_Your instructions_: Among the entries below, find the line with "none -> <span>Cycle", then quote it and each following line up to and including the line with "html: <p>Yes</p> ->", and nothing else.

_Records shown_:
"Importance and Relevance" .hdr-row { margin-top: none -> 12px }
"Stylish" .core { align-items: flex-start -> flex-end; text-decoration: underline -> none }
...
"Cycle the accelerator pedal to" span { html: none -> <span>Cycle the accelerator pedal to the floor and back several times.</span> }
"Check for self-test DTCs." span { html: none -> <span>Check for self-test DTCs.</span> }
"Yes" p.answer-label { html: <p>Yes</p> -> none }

_Answer to this problem_:
"Cycle the accelerator pedal to" span { html: none -> <span>Cycle the accelerator pedal to the floor and back several times.</span> }
"Check for self-test DTCs." span { html: none -> <span>Check for self-test DTCs.</span> }
"Yes" p.answer-label { html: <p>Yes</p> -> none }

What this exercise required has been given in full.